Joining the Writers Guild of America, the Screen Actors Guild – American Federation of Television and Radio Artists (SAG-AFTRA) has voted to strike, protesting what SAG-AFTRA president Fran Drescher calls “insulting and disrespectful” responses to their union’s proposals. This will be the first time actors and writers have been on strike together since 1960. The strike begins at midnight.

The news comes on the heels of an outrageous statement by an Alliance of Motion Picture and Television Producers studio executive, who told Deadline, “The endgame is to allow things to drag on until union members start losing their apartments and losing their houses.”

The greed, hubris and cruelty being weaponized are only further put into perspective by the key issues of the negotiations.
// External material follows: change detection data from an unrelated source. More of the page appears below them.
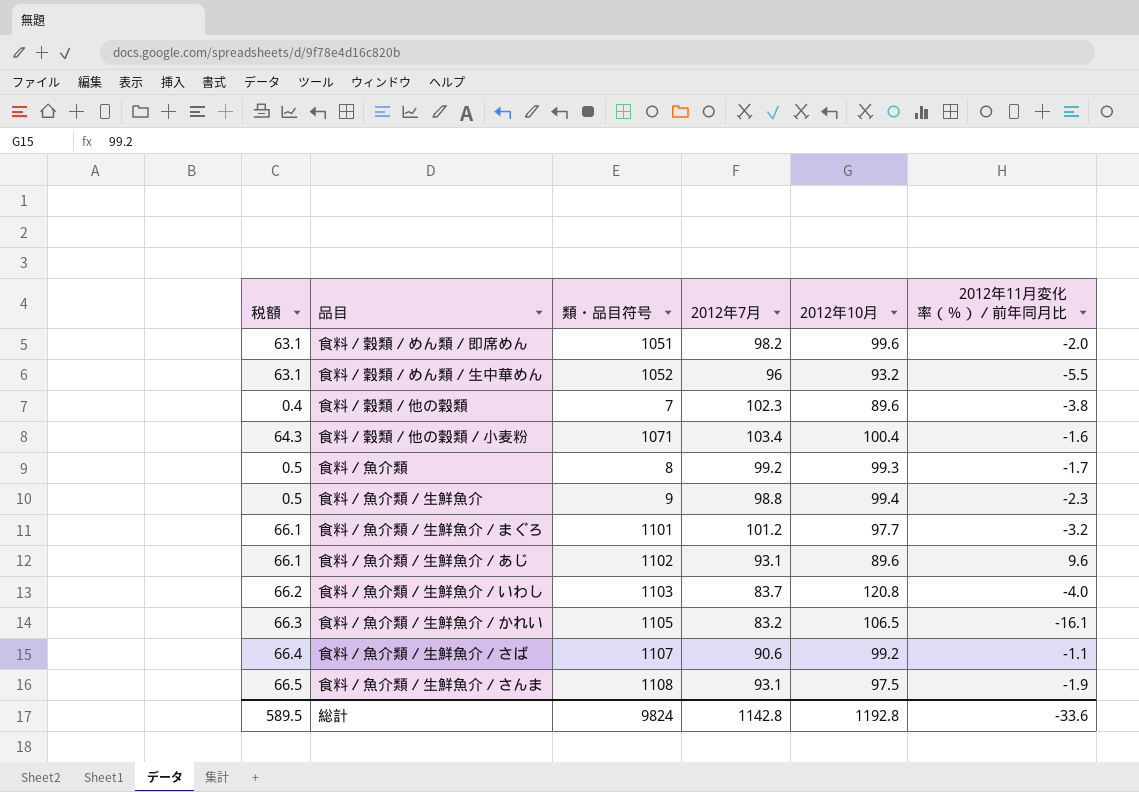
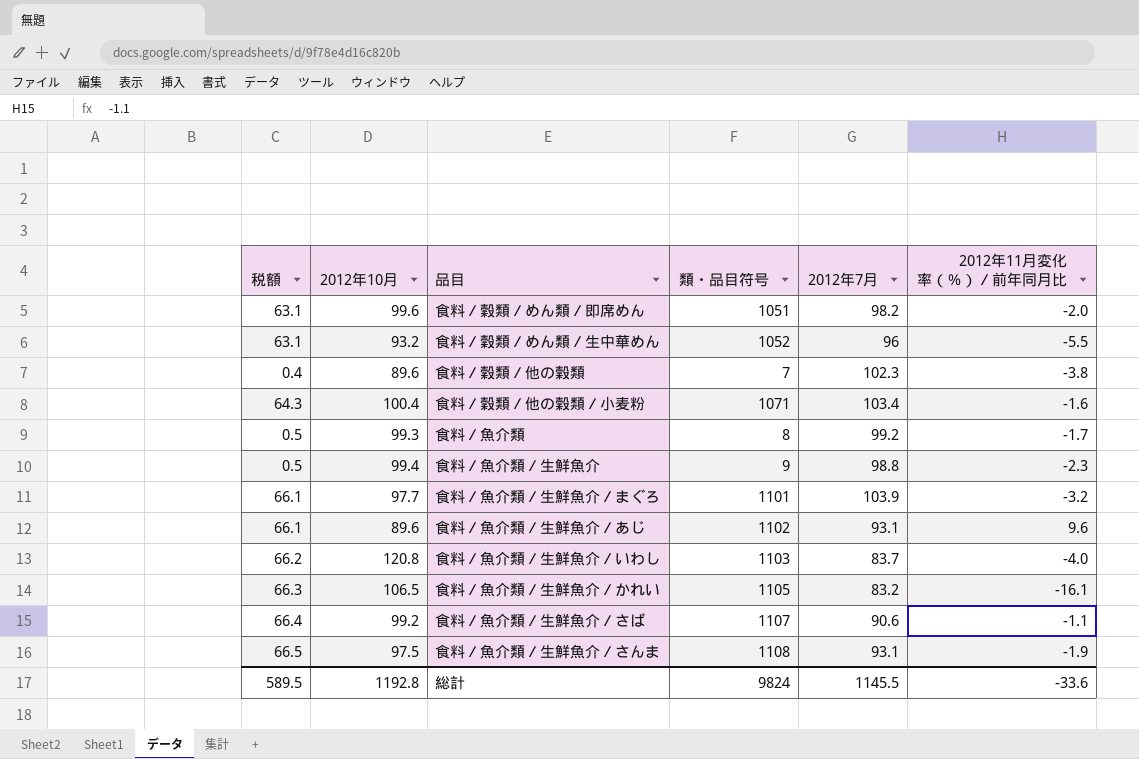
column 2012年10月 | position: 5 -> 2
食料／魚介類／生鮮魚介／まぐろ | 2012年7月: 101.2 -> 103.9
総計 | 2012年7月: 1142.8 -> 1145.5

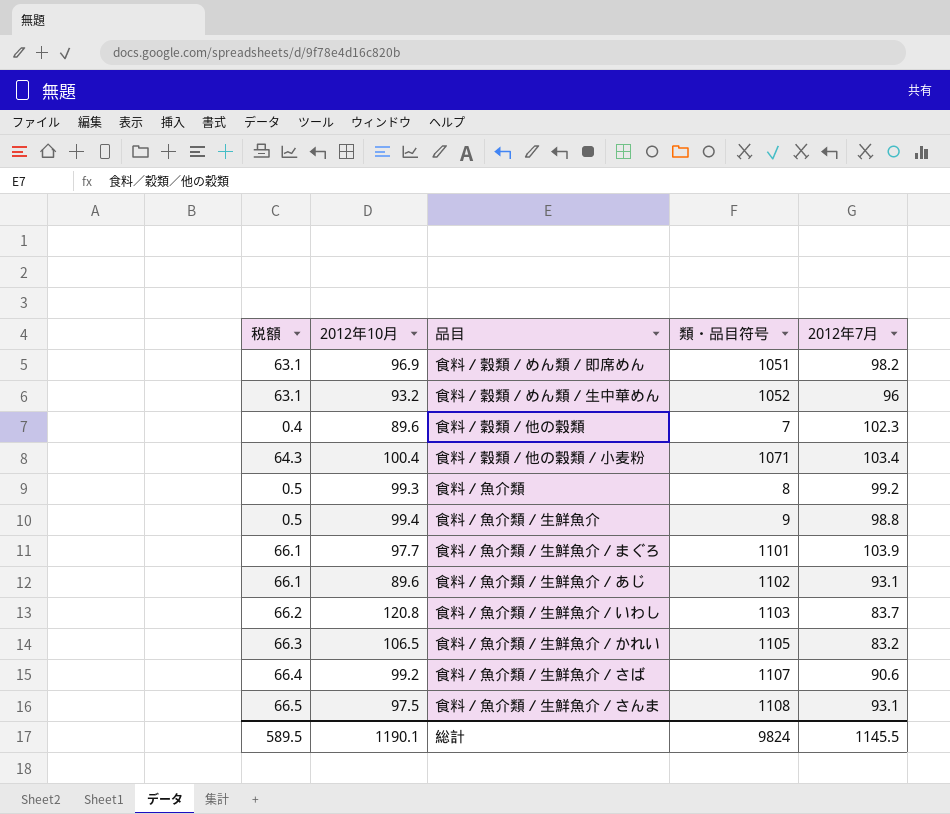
column 2012年11月変化率（％）／前年同月比 | position: 6 -> none
食料／穀類／めん類／即席めん | 2012年10月: 99.6 -> 96.9
総計 | 2012年10月: 1192.8 -> 1190.1

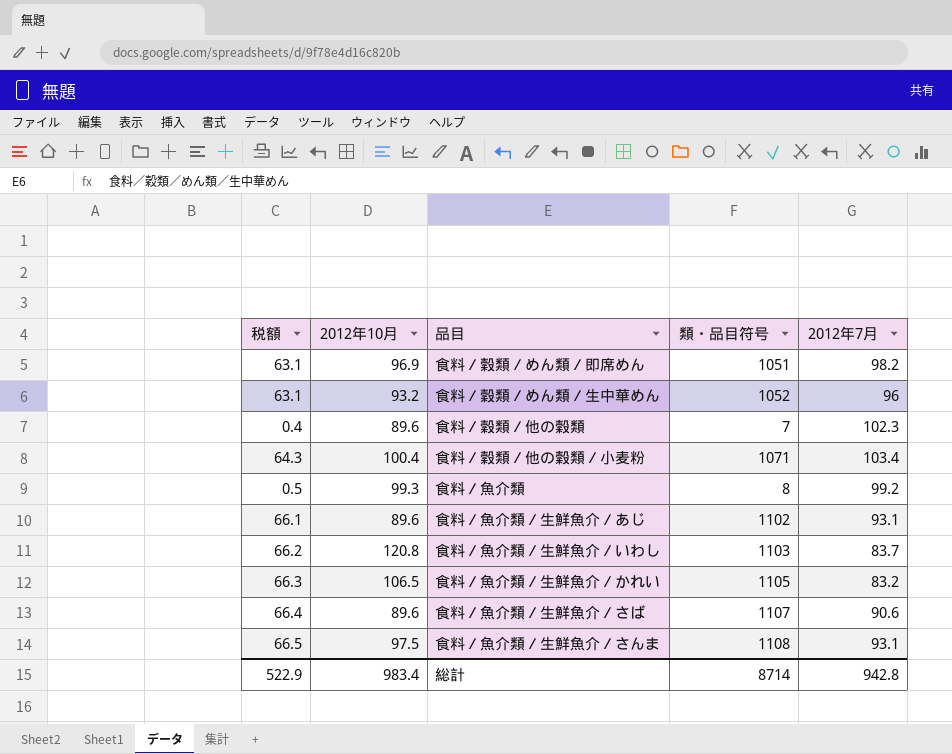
row 食料／魚介類／生鮮魚介: 0.5 | 99.4 | 9 | 98.8 -> none
row 食料／魚介類／生鮮魚介／まぐろ: 66.1 | 97.7 | 1101 | 103.9 -> none
食料／魚介類／生鮮魚介／さば | 2012年10月: 99.2 -> 89.6
総計 | 税額: 589.5 -> 522.9
総計 | 2012年10月: 1190.1 -> 983.4
総計 | 類・品目符号: 9824 -> 8714
総計 | 2012年7月: 1145.5 -> 942.8

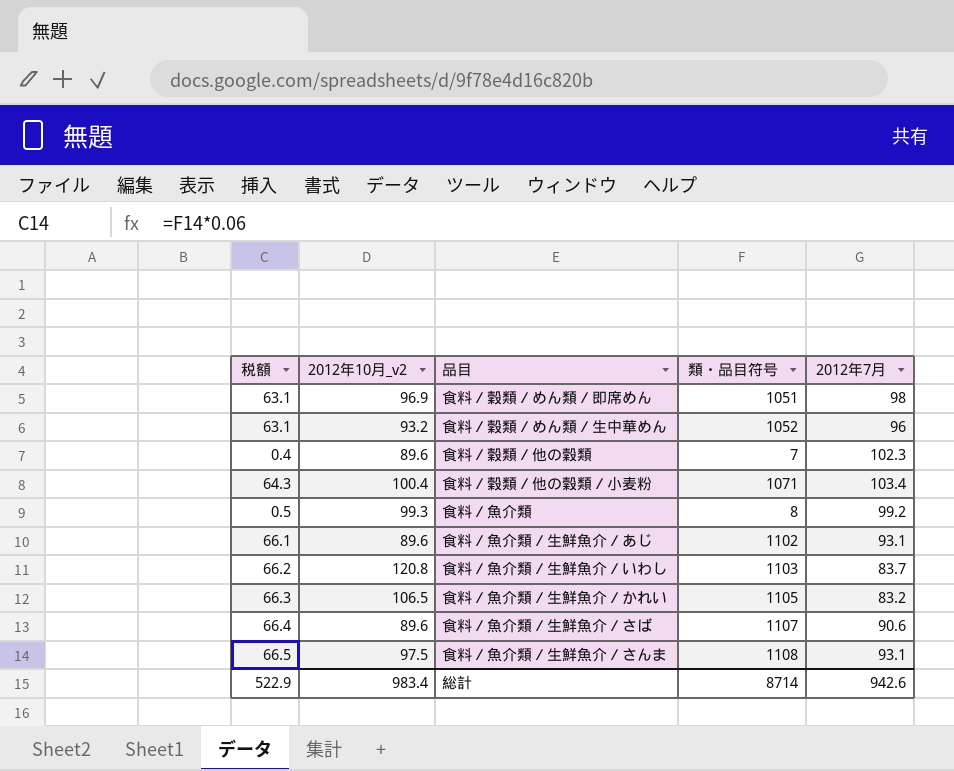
column name: 2012年10月 -> 2012年10月_v2
食料／穀類／めん類／即席めん | 2012年7月: 98.2 -> 98
総計 | 2012年7月: 942.8 -> 942.6

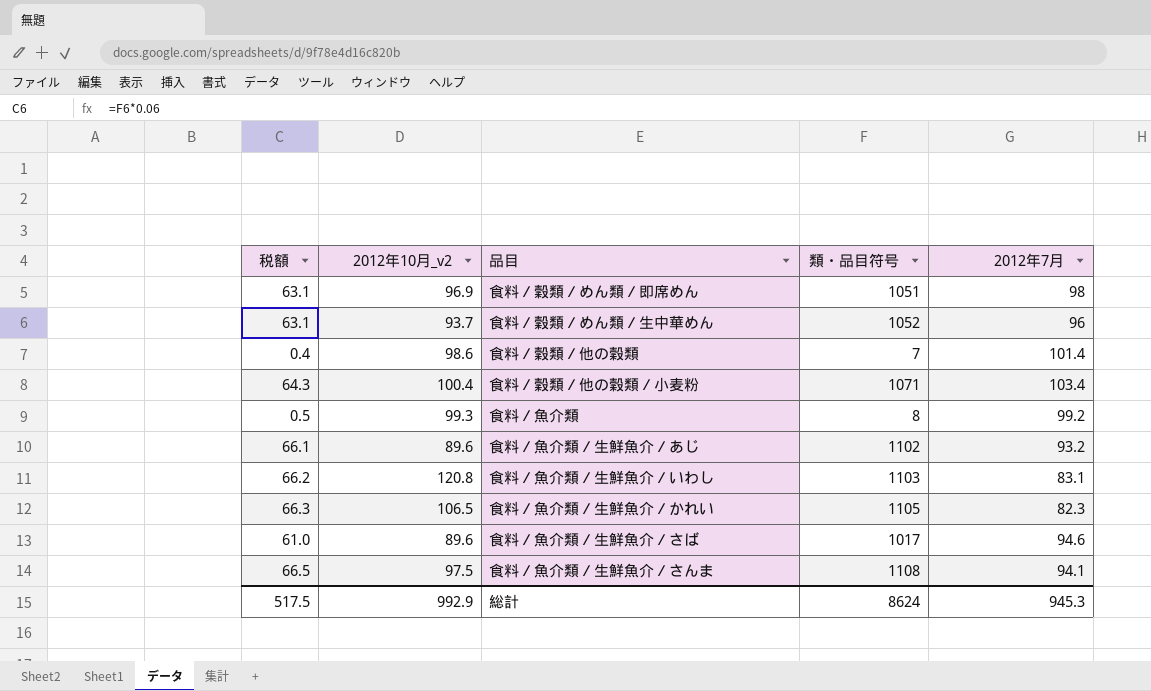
食料／穀類／めん類／生中華めん | 2012年10月_v2: 93.2 -> 93.7
食料／穀類／他の穀類 | 2012年10月_v2: 89.6 -> 98.6
食料／穀類／他の穀類 | 2012年7月: 102.3 -> 101.4
食料／魚介類／生鮮魚介／あじ | 2012年7月: 93.1 -> 93.2
食料／魚介類／生鮮魚介／いわし | 2012年7月: 83.7 -> 83.1
食料／魚介類／生鮮魚介／かれい | 2012年7月: 83.2 -> 82.3
食料／魚介類／生鮮魚介／さば | 税額: 66.4 -> 61.0
食料／魚介類／生鮮魚介／さば | 類・品目符号: 1107 -> 1017
食料／魚介類／生鮮魚介／さば | 2012年7月: 90.6 -> 94.6
食料／魚介類／生鮮魚介／さんま | 2012年7月: 93.1 -> 94.1
総計 | 税額: 522.9 -> 517.5
総計 | 2012年10月_v2: 983.4 -> 992.9
総計 | 類・品目符号: 8714 -> 8624
総計 | 2012年7月: 942.6 -> 945.3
Looking to increase streaming residuals for workers (in a world increasingly dependent on streaming) and to implement contractual protections against the prevalent threat of AI (which can be used to plagiarize writing or ape identities and voices, among other uses), the union was met with what Drescher says were claims of studio “poverty.”

“There was nothing there,” she said of the studios’ offer.

SAG chief negotiator Duncan Crabtree-Ireland explained that the studio’s proposal around AI was, uh, not what the actors were after: “They proposed that our background actors should be able to be scanned, get paid for one day’s pay, and their company should own that scan, their image, their likeness and to be able to use it for the rest of eternity in any project they want with no consent and no compensation.”

The strike vote comes after a negotiation process that had been extended from June 30 until yesterday, July 12. A federal mediator from the Federal Mediation and Conciliation Service joined talks for a single day, though this was recognized by the union as a “cynical ploy to engineer an extension when the companies have had more than enough time to make a fair deal.”

While some productions have been attempting to stay in progress during the WGA strike, SAG-AFTRA’s strike will add the heft of 160,000 workers (and many recognizable faces) to a cause increasingly winning the favor of public opinion in the wake of disastrous PR moves and crass business decisions by some of Hollywood’s most powerful.

Meanwhile, the Directors Guild of America signed a new contract on June 26.